Home, in the person’s mind, may become somewhere they lived in their childhood or earlier life, which could lead the person to go out to try and find that home again. “Please take me home,” may also be a frequently used phrase if the person is somewhere they don’t recognise, like a hospital, care home, or their own home that simply doesn’t feel like theirs any longer.

When ‘home’ is the problem

Often we assume that so long as the person remains at home, being part of that 85%, they will cope fairly well with their dementia. Yet the person’s home, for all its perceived familiarity and comfort, can sometimes unwittingly contribute to symptoms like disorientation and frustration.

Environmental changes are rarely high on the priority list when families are caught up in thinking about the person’s immediate care and support needs. Sadly, the knock-on effect of this lack of environmental awareness is family members, friends or neighbours gradually doing more and more for the person (and/or a crisis occurring), which can negatively impact upon those providing unpaid care and is even worse for the person with dementia.

In that utopian world where everyone has good post-diagnostic support - which I would argue is a human right - the person and their support network would be assisted to look at how the home is working for the person, with the end result being the creation of a more enabling environment (using the world-leading research from the University of Stirling as a benchmark), where the person’s independence could be preserved for as long as possible and their need for care and support reduced.
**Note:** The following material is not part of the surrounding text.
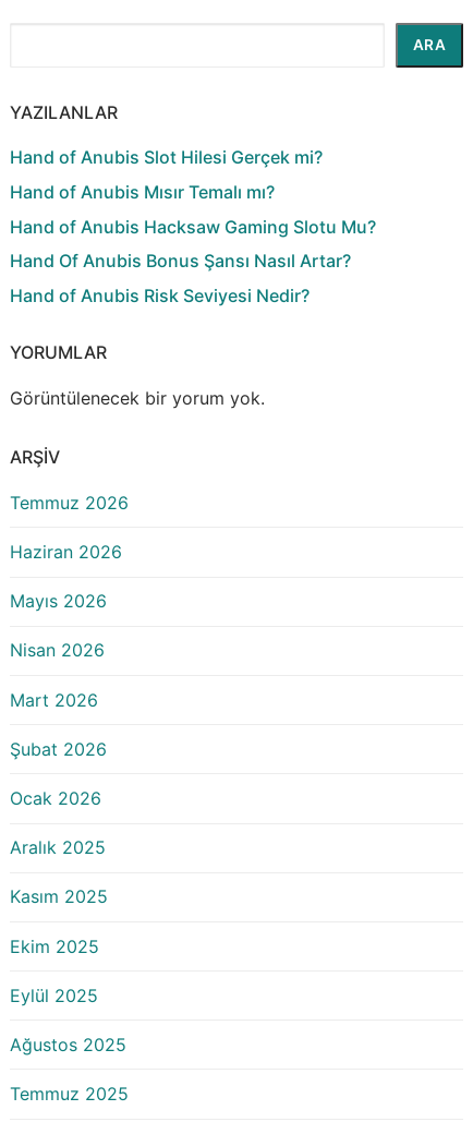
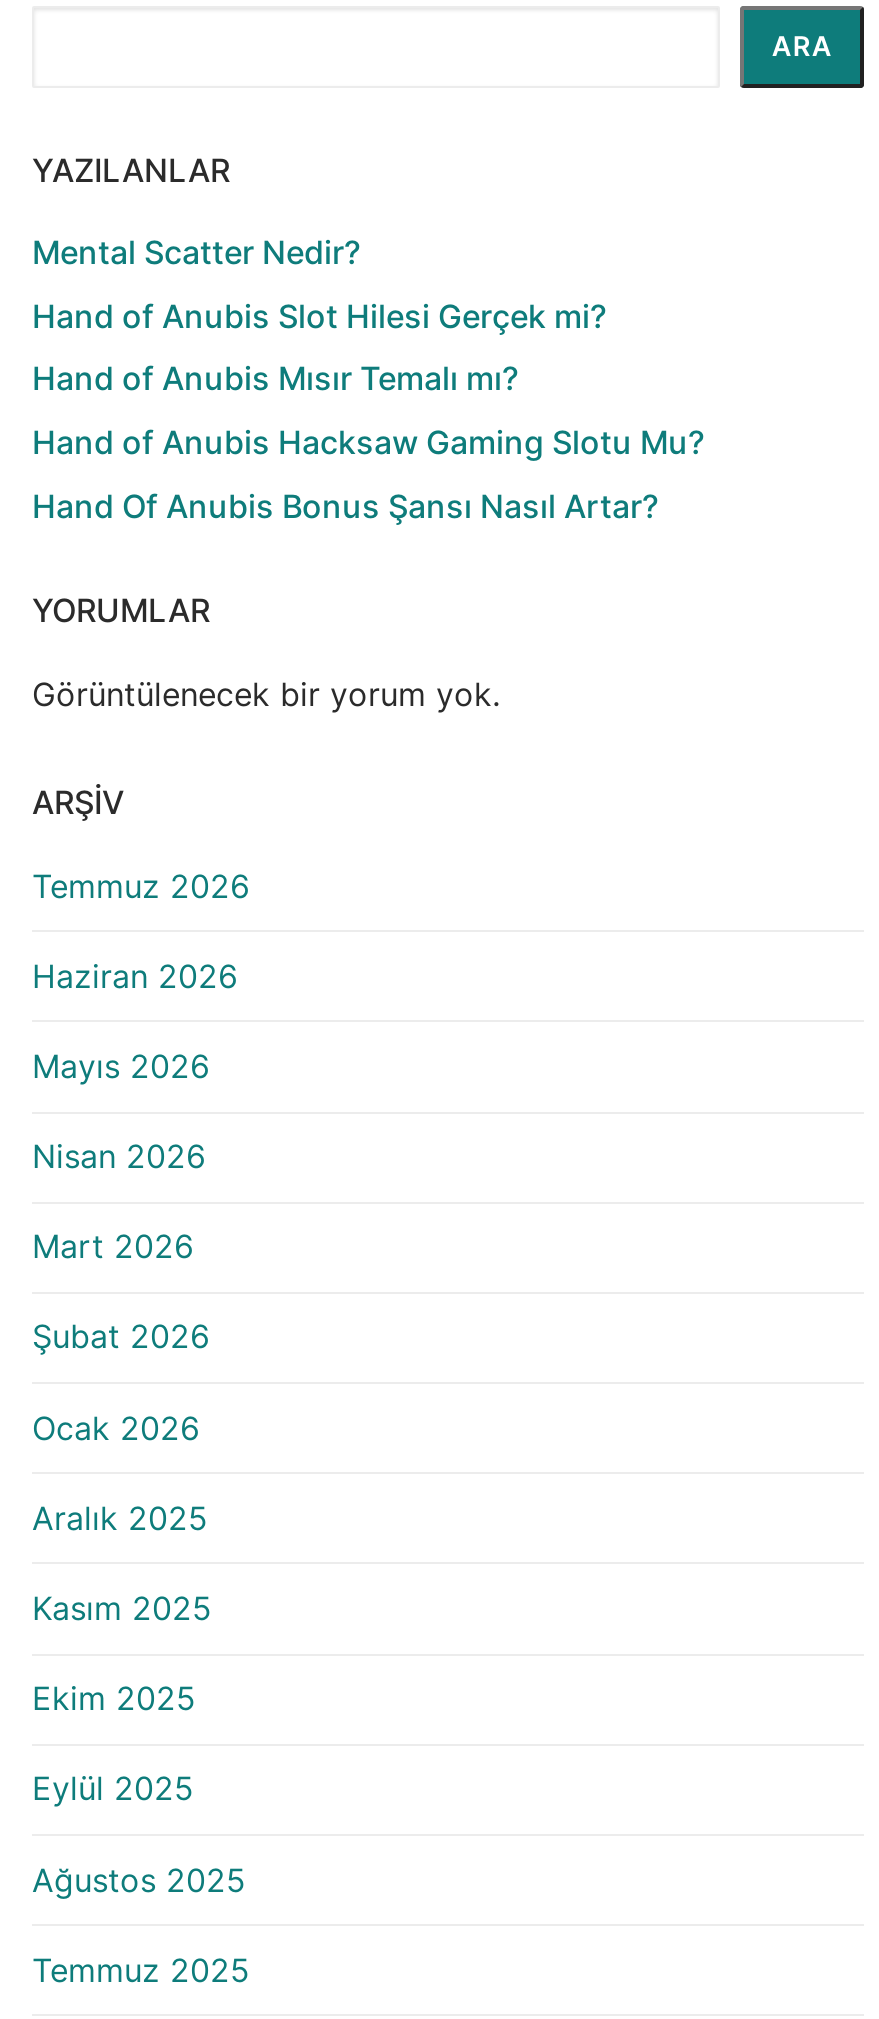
none -> [32,232,360,272] Mental Scatter Nedir?
moved [10,147,376,272] -> [32,295,704,525]: Hand of Anubis Slot Hilesi Gerçek mi? | Hand of Anubis Mısır Temalı mı? | Hand of Anubis Hacksaw Gaming Slotu Mu? | Hand Of Anubis Bonus Şansı Nasıl Artar?
[10,284,310,306] Hand of Anubis Risk Seviyesi Nedir? -> none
The home might be modified to include:

   Word and picture signage to help the person navigate around their home, and instructions to enable the person to operate household items (or even just to be able to make THEIR guests a cup of tea rather than the guests taking over and doing it themselves).
   Clear door and drawer fronts so that the person can see what is inside a cupboard or drawer.
   Colour contrasts across the home but particularly in the bathroom so everything isn’t white.
   A layout that reflects how the person currently moves around their home, and changes as the person’s needs change - for example, you might remove internal doors to avoid the appearance of barriers or the fear of what is behind a door when it's shut.
   Lighting that supports understanding of daytime (especially when it’s really dull outside) and nighttime.
   Technology that helps to support the person’s independence - a dementia clock, for example, could help the person know what the day/time is so that they can orientate themselves.
   Accessible and enjoyable outside space - for many people, this aspect of ‘home’ is more important than the building.

When ‘home’ moves

So what happens if there is no option and ‘home’ has to change? Care homes are often seen as prisons, but your own home can equally become a place of confinement, which has led me firmly to the belief that what imprisons people with dementia isn’t necessarily buildings, but the attitudes of those around them.

That really gets to the heart of why I talk about that Alzheimer’s Society statistic so much. I want staff to be challenged to think about what home really means for each person they are supporting, and to think about anything and everything that we can do to make the person’s current circumstances, which may not be of their choosing (my dad certainly wouldn’t have chosen to go into a care home) the very best they can be.

This can happen in a variety of different ways, but broadly speaking it’s about maximising the person’s choice and control all day every day, promoting and nurturing their independence, understanding and really embracing the person’s life story in a myriad of guises, and perhaps most significantly of all, validating the person’s sense of what their home is, why it’s important to them, and getting as close as possible to providing the happy feelings they associate with their concept of home.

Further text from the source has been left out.